In [None]:
import numpy as np
import pandas as pd
import os,psutil
from sklearn.model_selection import KFold,StratifiedKFold
from lightgbm import LGBMClassifier
from sklearn.metrics import roc_auc_score
import gc
from optuna.integration import lightgbm as lgb
from sklearn.feature_selection import SelectKBest, f_classif
import matplotlib.pyplot as plt

In [None]:
train = pd.read_csv("../input/tabular-playground-series-oct-2021/train.csv")
test = pd.read_csv("../input/tabular-playground-series-oct-2021/test.csv")
sample = pd.read_csv("../input/tabular-playground-series-oct-2021/sample_submission.csv")

In [None]:
train.head()

To make the code efficent we should reduce memory usage...

In [None]:
def cpu_stats():
    pid = os.getpid()
    py = psutil.Process(pid)
    memory_use = py.memory_info()[0] / 2. ** 30
    return 'memory GB:' + str(np.round(memory_use, 2))

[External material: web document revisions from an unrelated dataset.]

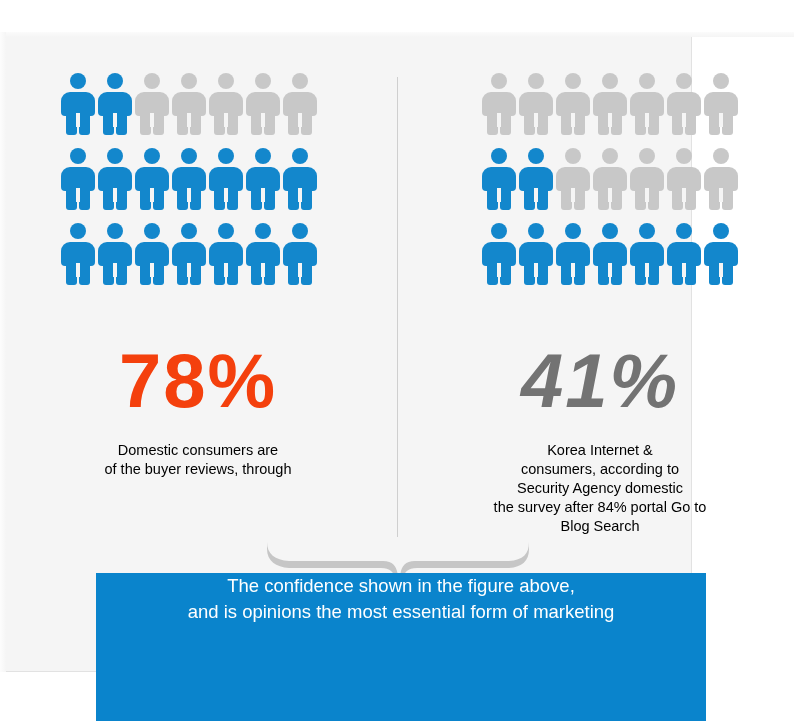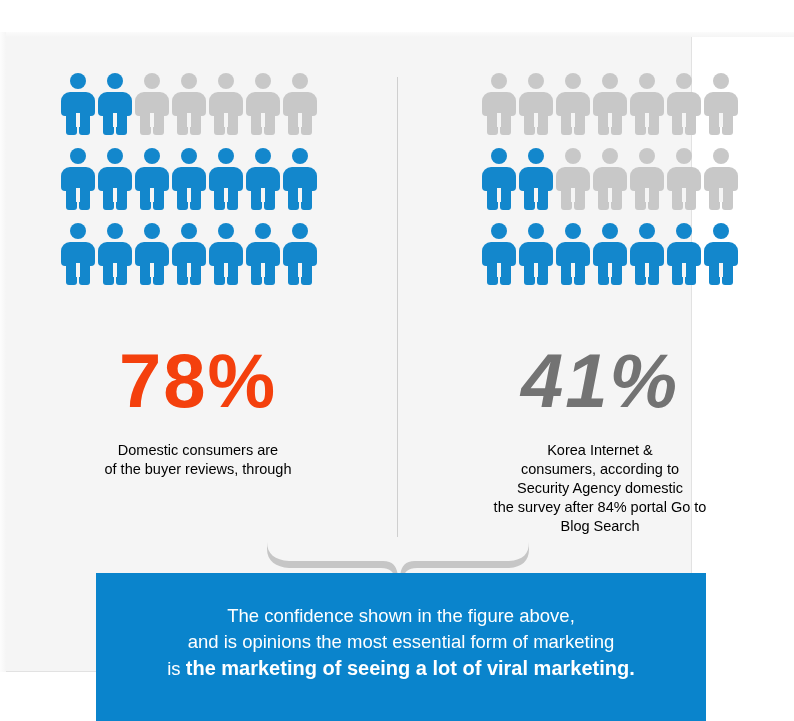--- a/index.html
+++ b/index.html
@@ -149,21 +149,20 @@
 
   
   #banner {
     position: absolute;
     left: 96px;
     top: 573px;
     width: 610px;
     height: 148px;
     background: #0a84cc;
     box-sizing: border-box;
-    padding-top: 30px;
     text-align: center;
   }
   .banner-line {
     color: #ffffff;
     font-size: 18.5px;
     line-height: 26px;
     white-space: nowrap;
   }
   .banner-line.bold-tail .bold {
     font-weight: bold;
@@ -498,16 +497,13 @@
   </div>
 
   <svg id="brace" viewBox="0 0 265 52">
     <path d="M2 2 C2 14, 10 20, 24 21 L118 21 C128 21, 131 26, 132.5 33 L134 41 L135.5 33 C137 26, 140 21, 150 21 L244 21 C258 20, 264 14, 264 2 L264 9 C264 21, 257 27, 244 28 L152 28 C143 28, 139 32, 137 40 L134 50 L131 40 C129 32, 125 28, 116 28 L24 28 C11 27, 2 21, 2 9 Z" fill="#c6c6c6"></path>
   </svg>
 </div>
 
 <div id="banner">
   <div class="banner-line">The confidence shown in the figure above,</div>
   <div class="banner-line">and is opinions the most essential form of marketing</div>
-  <div class="banner-line bold-tail">
-    <span>is </span><span class="bold">the marketing of seeing a lot of viral marketing.</span>
-  </div>
 </div>
 
 </body></html>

def reduce_memory_usage(df, verbose=True):
    numerics = ["int8", "int16", "int32", "int64", "float16", "float32", "float64"]
    start_mem = df.memory_usage().sum() / 1024 ** 2
    for col in df.columns:
        col_type = df[col].dtypes
        if col_type in numerics:
            c_min = df[col].min()
            c_max = df[col].max()
            if str(col_type)[:3] == "int":
                if c_min > np.iinfo(np.int8).min and c_max < np.iinfo(np.int8).max:
                    df[col] = df[col].astype(np.int8)
                elif c_min > np.iinfo(np.int16).min and c_max < np.iinfo(np.int16).max:
                    df[col] = df[col].astype(np.int16)
                elif c_min > np.iinfo(np.int32).min and c_max < np.iinfo(np.int32).max:
                    df[col] = df[col].astype(np.int32)
                elif c_min > np.iinfo(np.int64).min and c_max < np.iinfo(np.int64).max:
                    df[col] = df[col].astype(np.int64)
            else:
                if (
                    c_min > np.finfo(np.float16).min
                    and c_max < np.finfo(np.float16).max
                                    ):
                    df[col] = df[col].astype(np.float16)
                elif (
                    c_min > np.finfo(np.float32).min
                    and c_max < np.finfo(np.float32).max
                ):
                    df[col] = df[col].astype(np.float32)
                else:
                    df[col] = df[col].astype(np.float64)
    end_mem = df.memory_usage().sum() / 1024 ** 2
    if verbose:
        print(
            "Mem. usage decreased to {:.2f} Mb ({:.1f}% reduction)".format(
                end_mem, 100 * (start_mem - end_mem) / start_mem
            )
        )
    return df

train = reduce_memory_usage(train, verbose=True)
test = reduce_memory_usage(test, verbose=True)
print(cpu_stats())
print('Memory reduced')

Identify the categorical and continuous features of the dataset.

In [None]:
features = []
categorical = []
numerical = []
for feature in train.columns:
    if feature not in ['id', 'target']:
        features.append(feature)
        if train[feature].dtypes=='int8':
            categorical.append(feature)
        if train[feature].dtypes=='float16':
            numerical.append(feature)
print("Size of train dataframe",train.shape)
print("Total number of categorical features is ", len(categorical))
print("Total number of numerical features is", len(numerical))

In [None]:
train['target'].value_counts()

Check if there are any missing values...

In [None]:
train.isnull().sum()

In [None]:
test.isnull().sum()

In [None]:
y = train['target']
train = train.drop(columns = ['target', 'id'])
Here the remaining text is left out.